***** INPUT *****

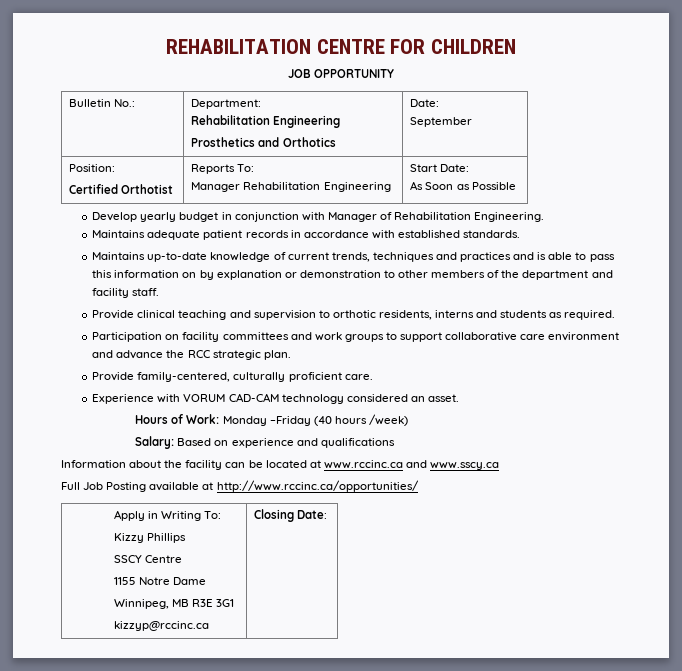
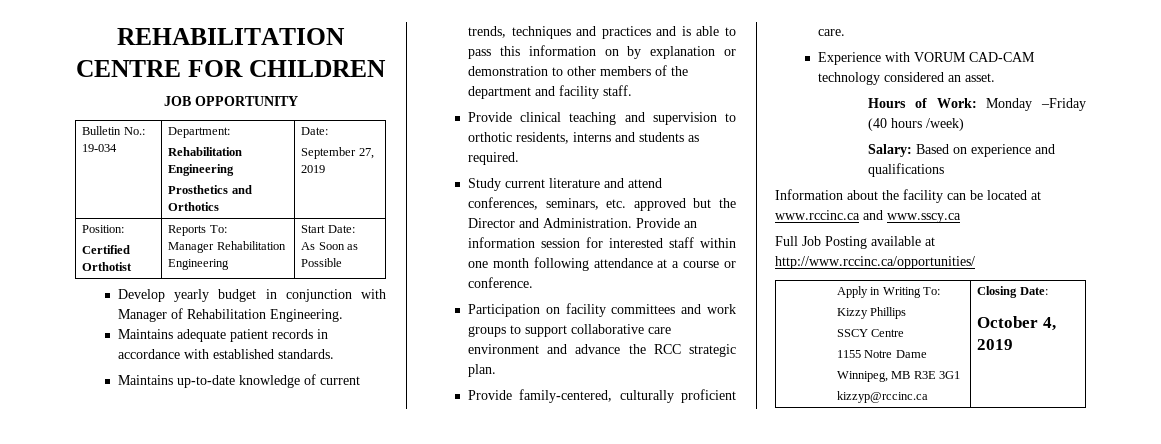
- Bulletin No.: | Department:
+ Bulletin No.: 19-034 | Department:
  Rehabilitation Engineering
  Prosthetics and Orthotics | Date:
- September
+ September 27, 2019
+ Study current literature and attend conferences, seminars, etc. approved but the Director and Administration. Provide an information session for interested staff within one month following attendance at a course or conference.
  Apply in Writing To:
  Kizzy Phillips
  SSCY Centre
  1155 Notre Dame
  Winnipeg, MB R3E 3G1
  kizzyp@rccinc.ca | Closing Date:
+ October 4, 2019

*****

Note each line of the entries that has "Department" in it, and copy those lines.

» **ANSWER**
- Bulletin No.: | Department:
+ Bulletin No.: 19-034 | Department:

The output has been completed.